Open wildabeast opened 9 years ago
Phew, it's been over 18 months since I actually did any real coding on this - i'll have to give it a once over to see what changes would be needed.
Just to clarify you want your private client to be able to establish a connection to the public server without having to authenticate? It seems a little insecure but might be quite simple to do :)

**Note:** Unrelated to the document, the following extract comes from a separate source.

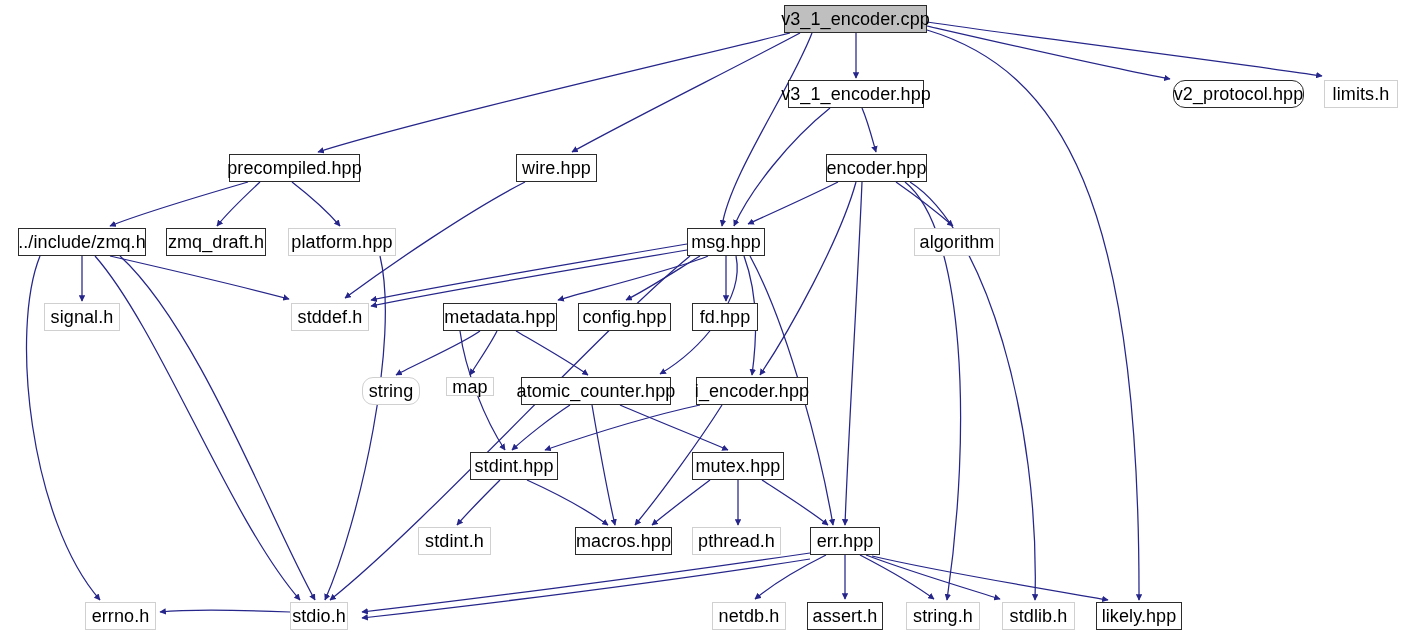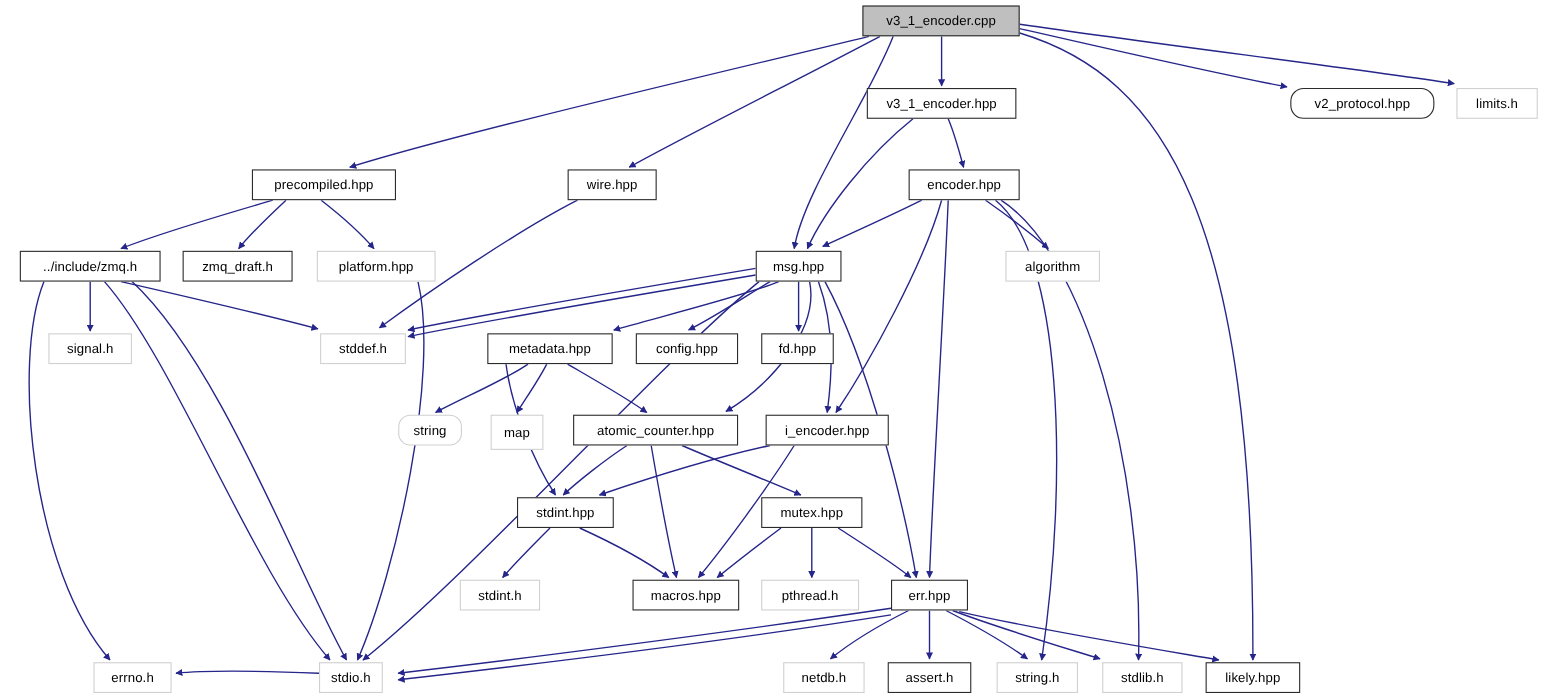"v3_1_encoder.cpp" .node-box { font-size: 12px -> 18px }
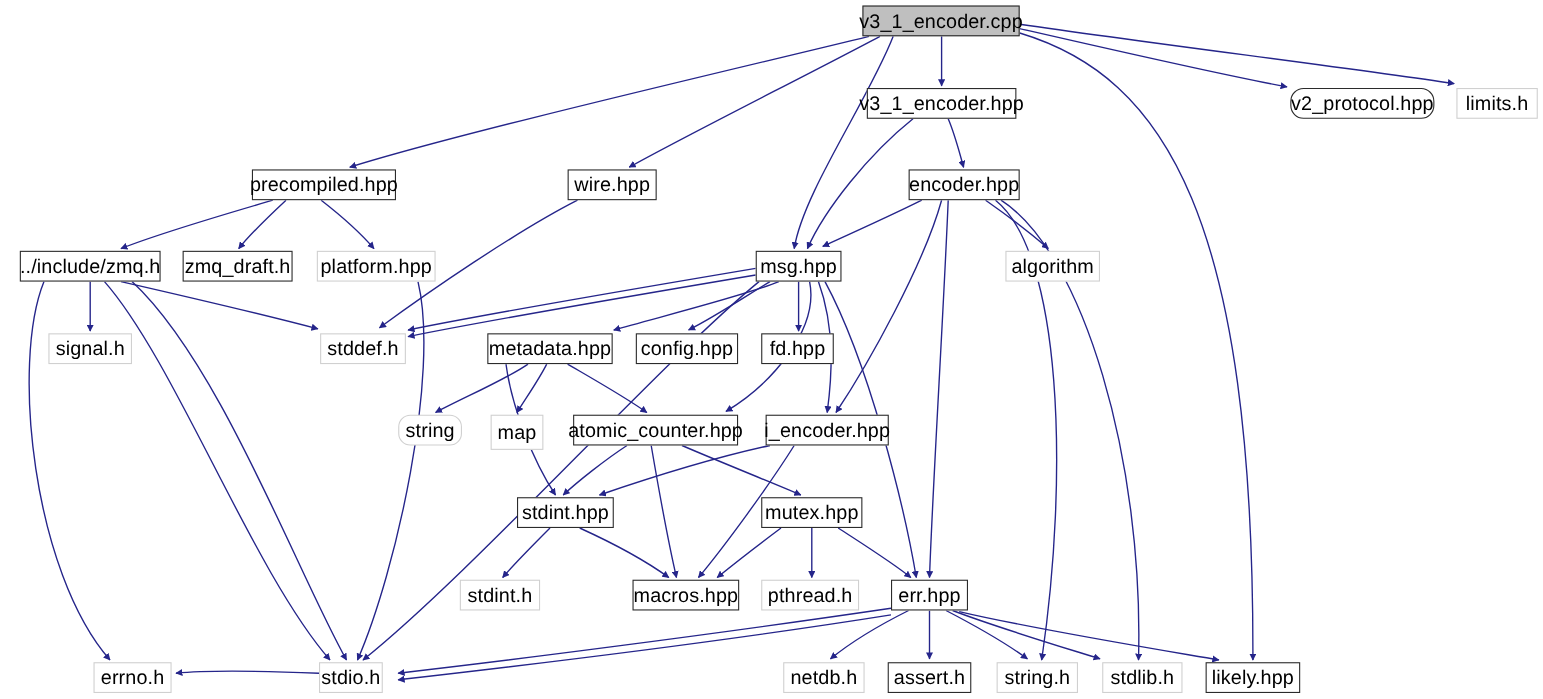"map" div.node-box { height: 32px -> 19px }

I'm not sure this relates to the HTTPS thing in the roadmap which is more about just streamlining the process of establishing a connection and would still have involved authentication
It may be as simple as making the following requestCert
and rejectUnauthorized
settings optional in src/Server/Server.js
var secureServer = tls.createServer({
key: options.key,
cert: options.cert,
requestCert: true,
rejectUnauthorized: true,
ca: options.ca
});
Similarly in src/Client/Client.js
there is a check to authenticate that the server is the real server which requires the clients to know the server's certs in advance. Look for the rejectUnauthorized
settings in there.
Oh there's also the tunnel created in src/Server/Switchboard.js
var server = new Server({
key: options.key,
cert: options.cert,
ca: options.ca,
requireCert: true,
rejectUnauthorized: true
});
Just so you know if this disappears down a rabbit hole into single-tls-tunnel
then I also maintain that library
Just rereading - i missed the bit about simple HTTP authentication - now I see why you want to switch to the HTTPS method. That will be more work indeed but the bit you're wanting to replace is that secureServer
instance from src/Server/Server.js
@pghalliday thanks! sorry for not responding sooner, I posted this right before disconnecting for a couple of weeks. i'm hopin to start playing with this over the next few weeks -- so thanks for the starting points!
Thanks for the awesome lib!
In my use case, I'd like to remove the use of certificate verification, and add some simple HTTP authentication to initiate the tunnel. I see that you have something similar in your roadmap:
I'd be happy to work on this and contribute back, but am looking for some help with a starting point, where this would happen, etc.